Im Rahmen des Projekts hatten sich Wissenschaftler mit Hilfe unterschiedlicher Methoden und aus dem Blickwinkel verschiedener Disziplinen mit Luft-Leckagen und Möglichkeiten für deren Bewertung befasst. Ergebnis: Man braucht eine breite Informationsbasis, um belastbare Aussagen zum Risikopotenzial einer Fehlstelle treffen zu können. Das gilt für die Leckagen selbst, beispielsweise ihre Größe und Verteilung. Doch auch zahlreiche weitere Faktoren wie das Gebäude insgesamt, seine Konstruktion oder Nutzung beeinflussen die möglichen Wirkungsweisen eines Luft-Lecks. Gerade in der Bauphase aber weiß man üblicherweise noch relativ wenig. Wird beispielsweise der Gipskarton so exakt verarbeitet werden, dass er als zusätzliche Luftdichtung Fehlstellen der eigentlichen Luftdichtheitsebene auszugleichen vermag? Und selbst wenn ja, wie will man ausschließen, dass spätere Eingriffe diesen Effekt wieder zunichte machen? Noch weniger vorhersagbar sind etwa künftige Nutzungsänderungen von Gebäude oder Gebäudeteilen. In ihrer Folge können sich zuvor gänzlich unauffällige Lecks plötzlich zu echten Problemstellen entwickeln.

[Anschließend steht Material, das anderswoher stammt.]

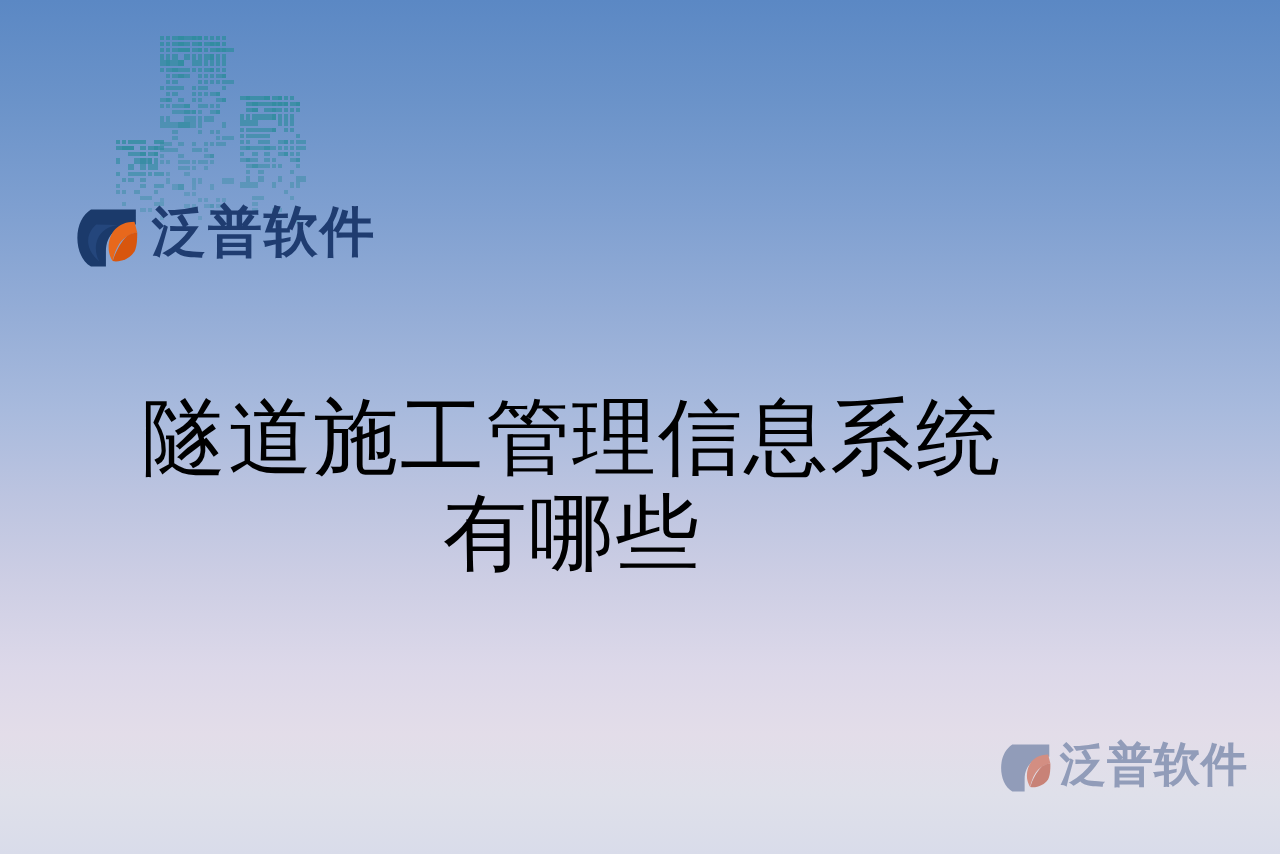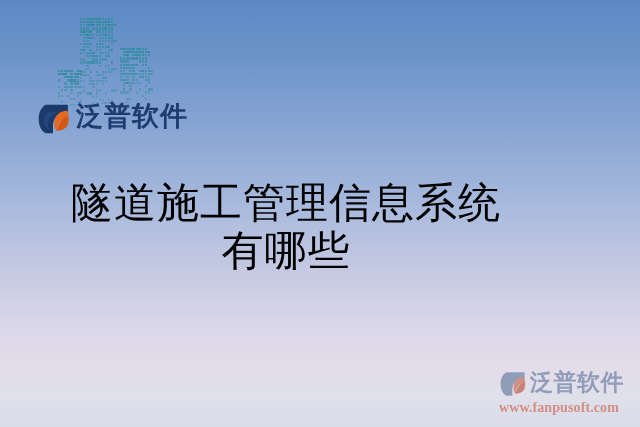--- a/index.html
+++ b/index.html
@@ -84,7 +84,7 @@
   #headline {
     position: absolute;
     left: 0;
-    top: 179px;
+    top: 196px;
     width: 572px;
     text-align: center;
     color: #000000;

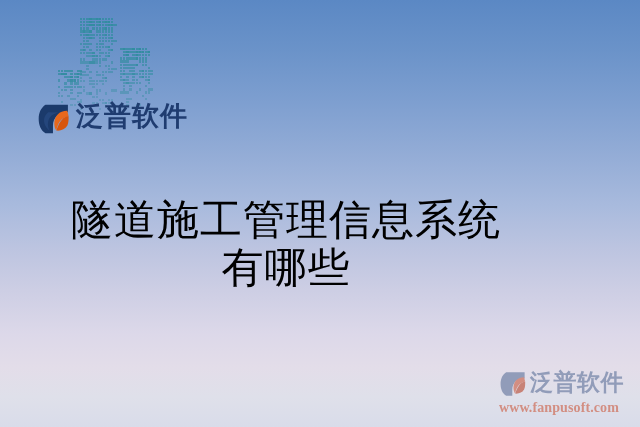--- a/index.html
+++ b/index.html
@@ -497,7 +497,6 @@
       <path d="M54,84 C66,86 80,80 86,70 C90,62 90,50 90,42 C82,42 74,48 74,48 C66,56 58,70 54,84 Z" fill="#c67b6e"></path>
     </svg>
     <div id="wm-cn">泛普软件</div>
-    <div id="wm-url">www.fanpusoft.com</div>
   </div>
 
 </div>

„Da niemand hellsehen kann, raten wir jedem Handwerker, jedem, der den Bau begleitet, und jedem Bauherren: Sorgen Sie dafür, alle sichtbaren Lecks umgehend zu verschließen!“, formuliert FLiB-Geschäftsführer Dipl.-Ing. Oliver Solcher die aus solchen Beispielen abgeleitete Handlungsempfehlung des Fachverbands. Konsequentes Nachbessern sei in der Regel schnell erledigt und somit letztlich kostengünstiger, als zunächst über mögliche Wechselwirkungen nachzudenken oder aufwendig die Leckagefläche zu bestimmen. „Von einer ‚gewesenen Leckage’ weiß man zudem sicher, dass sie einem im Gebäudelebenszyklus keine Schwierigkeiten mehr machen wird“, ergänzt Solcher.
Auch die Forscher weisen dem Vermeiden und Reduzieren von Fehlstellen Vorrang vor ihrer Bewertung zu. Damit bestätigen sie eine Forderung des Fachverbands: Dieser wirbt seit Jahren für sauber ausgearbeitete Luftdichtheitskonzepte – also das sorgfältige Planen, Ausschreiben und Ausführen sämtlicher Details der luftdichten Ebene, ergänzt durch Eigenüberwachung durch die Handwerker, weitere Qualitätssicherungsmaßnahmen, wie zum Beispiel baubegleitende Blower-Door-Tests, und eben, wann immer nötig: Nacharbeiten. Nur so kann laut FLiB eine dauerhaft luftundurchlässige Gebäudehülle entstehen und vor Bauschäden schützen. Sollte es später dennoch zu Problemen kommen, hinter denen man Fehlstellen in der Luftdichtheitsebene vermutet, ist eine Beurteilung weder Sache der Baupraktiker noch der reinen Messdienstleistung. Auch darin sind Fachverband und Forscherteam sich einig: Das Bewerten von Luft-Leckagen gehört in die Hände erfahrener, für die jeweils konkrete Fragestellung sachkundiger Experten.
Das genannte Forschungsprojekt wurde vom FLiB e. V. gemeinsam mit dem Aachener Institut für Bauschadensforschung und angewandte Bauphysik gGmbH sowie dem Fraunhofer-Institut für Bauphysik (Valley) bearbeitet und mit Mitteln der Forschungsinitiative Zukunft Bau gefördert. Der Abschlussbericht steht unter anderem unter www.flib.de zum kostenlosen Download bereit.